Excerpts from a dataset
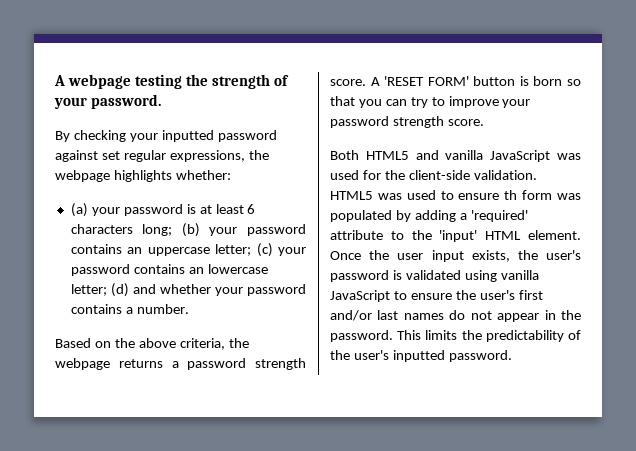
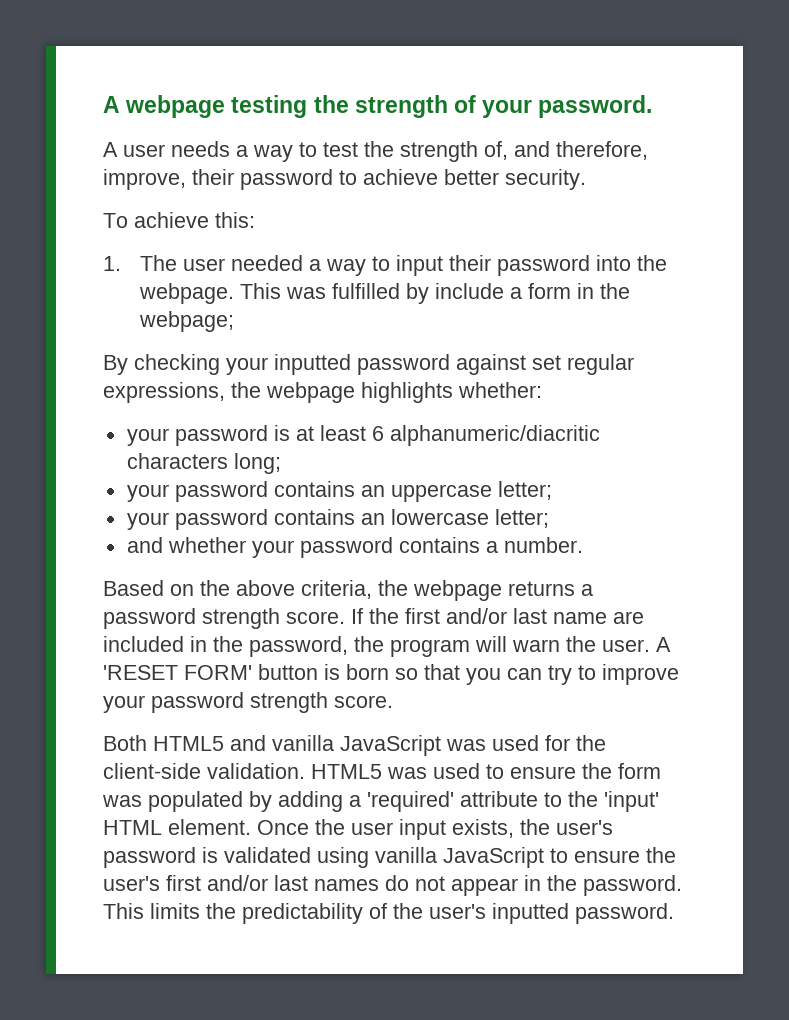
(162, 101) none -> [103,141,648,162] [103,169,586,190] [103,212,255,228] [103,255,667,276] [138,283,630,304] [138,311,234,332] // A user needs a way to test the strength of, and therefore, improve, their password to achieve better security. // To achieve this: // 1. The user needed a way to input their password into the webpage. This was fulfilled by include a form in the webpage;
[70,203,88,217] (a) -> (542, 390) none
(256, 209) none -> [389,425,600,446] alphanumeric/diacritic
[181,223,200,237] (b) -> (281, 463) //
[256,243,273,257] (c) -> (552, 490) //
[110,283,129,297] (d) -> (549, 518) //
(366, 82) none -> [351,608,644,624] [103,636,650,657] If the first and/or last name are included in the password, the program will warn the user.
[504,190,518,200] th -> [582,763,612,779] the

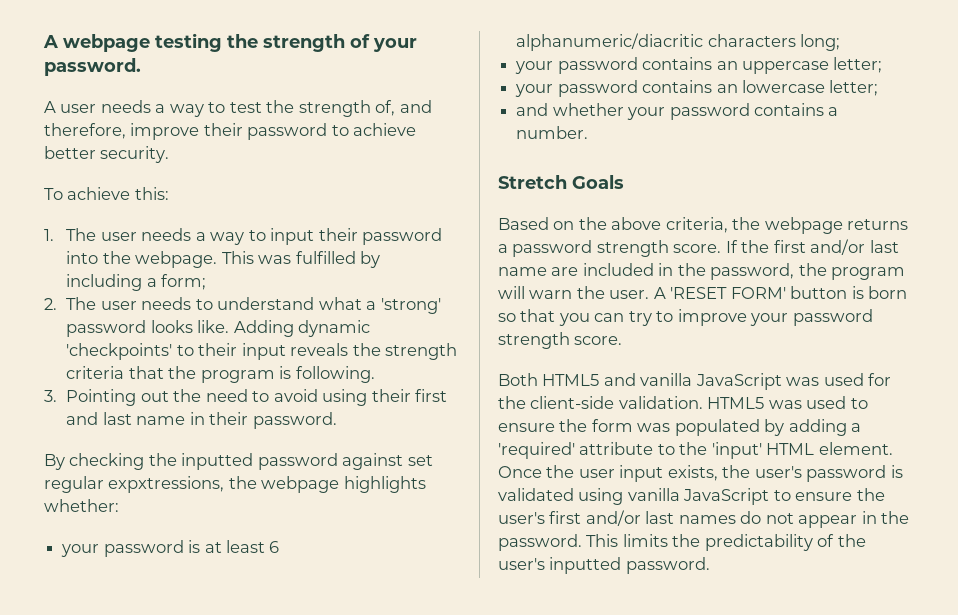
[103,169,186,190] improve, -> [130,123,200,140] improve
[230,255,303,271] needed -> [141,228,192,241] needs
[434,283,630,299] [138,311,234,332] include a form in the webpage; -> [66,274,207,291] [44,297,441,314] [66,320,371,337] [66,343,458,360] [66,366,375,383] [44,389,447,406] [66,412,337,429] including a form; // 2. The user needs to understand what a 'strong' password looks like. Adding dynamic 'checkpoints' to their input reveals the strength criteria that the program is following. // 3. Pointing out the need to avoid using their first and last name in their password.
[226,357,268,375] your -> [148,453,177,466] the
[103,382,225,403] expressions, -> [108,476,225,493] expxtressions,
(583, 545) none -> [498,175,624,189] // Stretch Goals

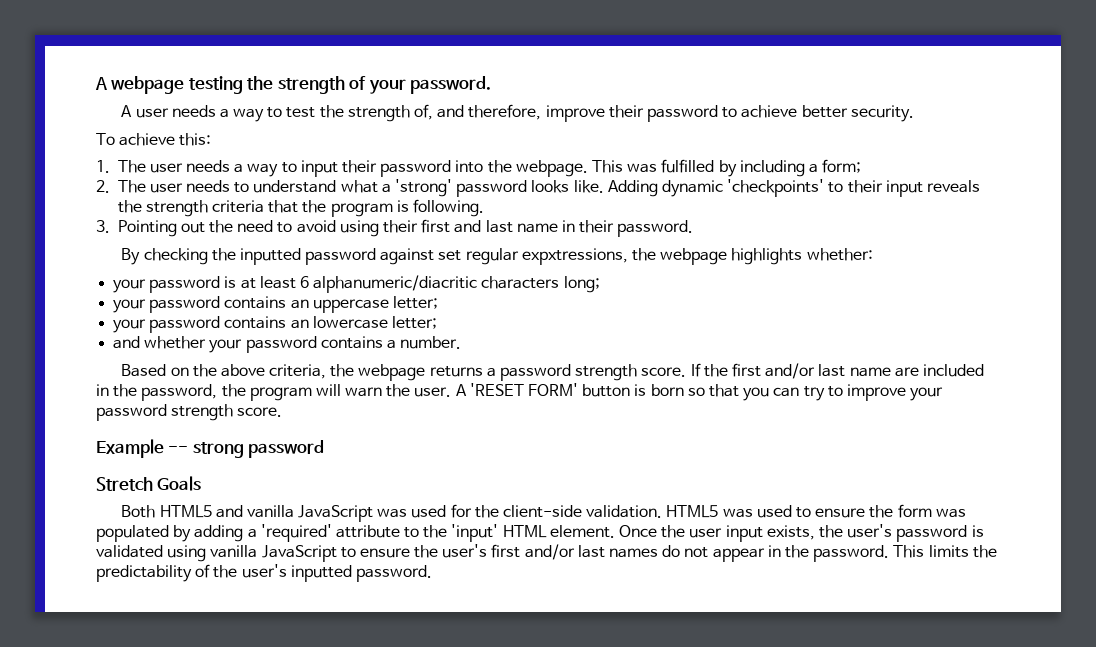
[498,175,624,189] // Stretch Goals -> (462, 342) none
(623, 340) none -> [96,439,325,458] [96,476,202,491] // Example -- strong password // Stretch Goals

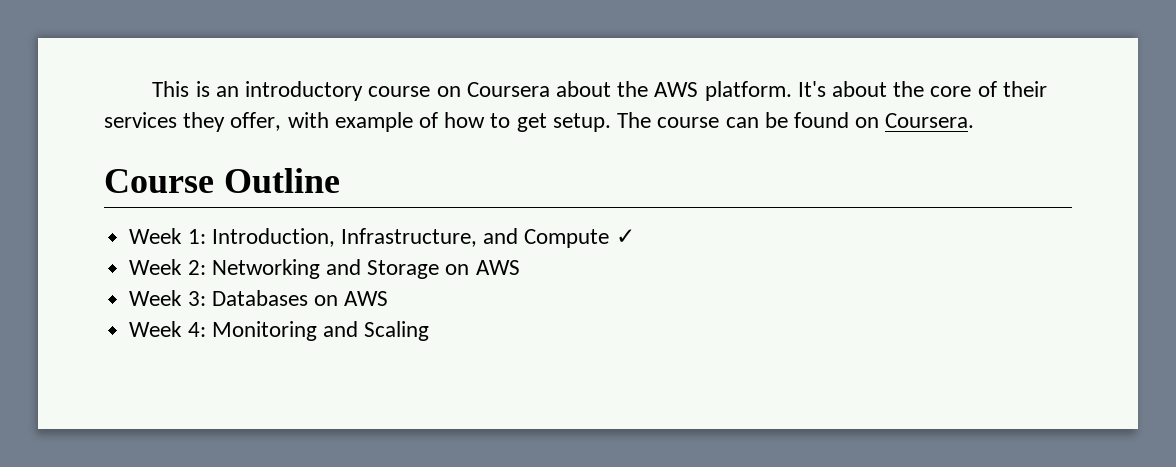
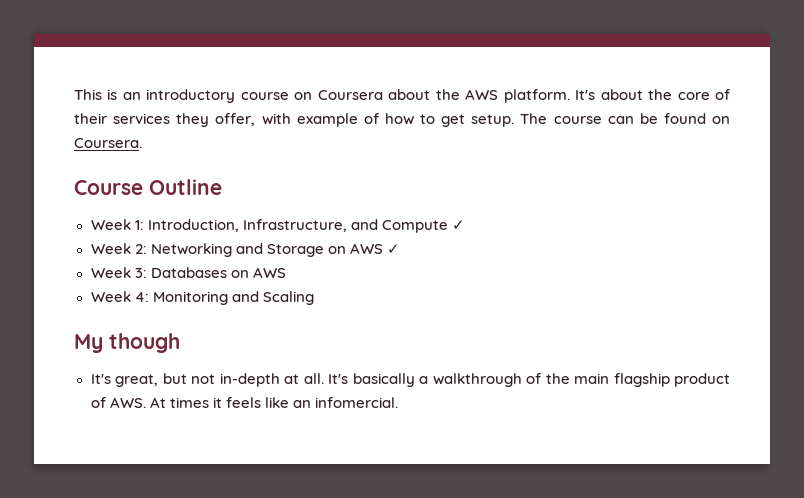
(520, 267) none -> [386,244,400,254] ✓
(430, 331) none -> [74,333,180,353] [90,373,730,387] [90,397,398,408] // My though // It's great, but not in-depth at all. It's basically a walkthrough of the main flagship product of AWS. At times it feels like an infomercial.

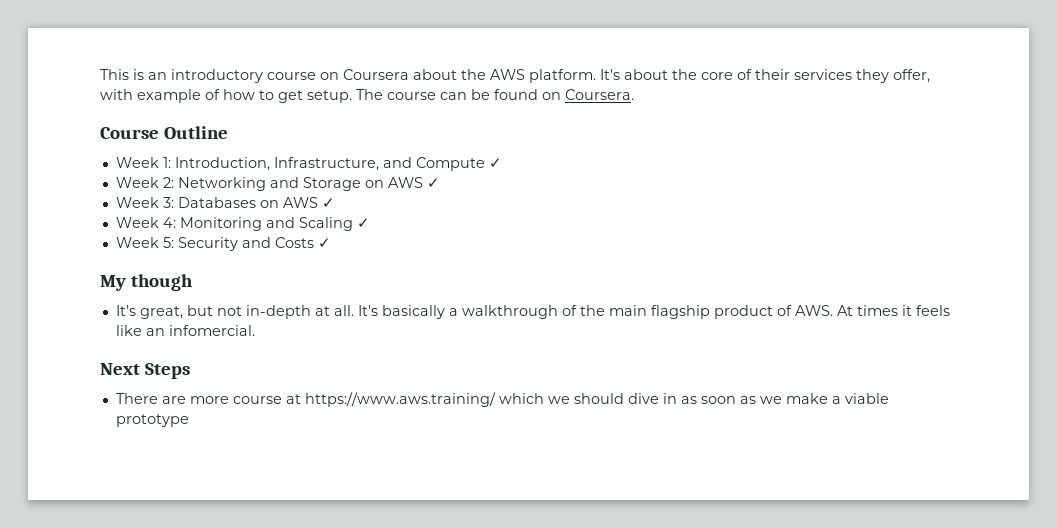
(286, 272) none -> [321,198,335,208] ✓
(314, 298) none -> [356,218,370,228] [115,237,331,251] ✓ // Week 5: Security and Costs ✓
(398, 402) none -> [100,363,191,379] [115,392,889,407] [115,414,189,427] // Next Steps // There are more course at https://www.aws.training/ which we should dive in as soon as we make a viable prototype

REQUIRED WORK » The reply should consist solely of the number of lines in the records that include "improve".

EXERCISE SOLUTION » 2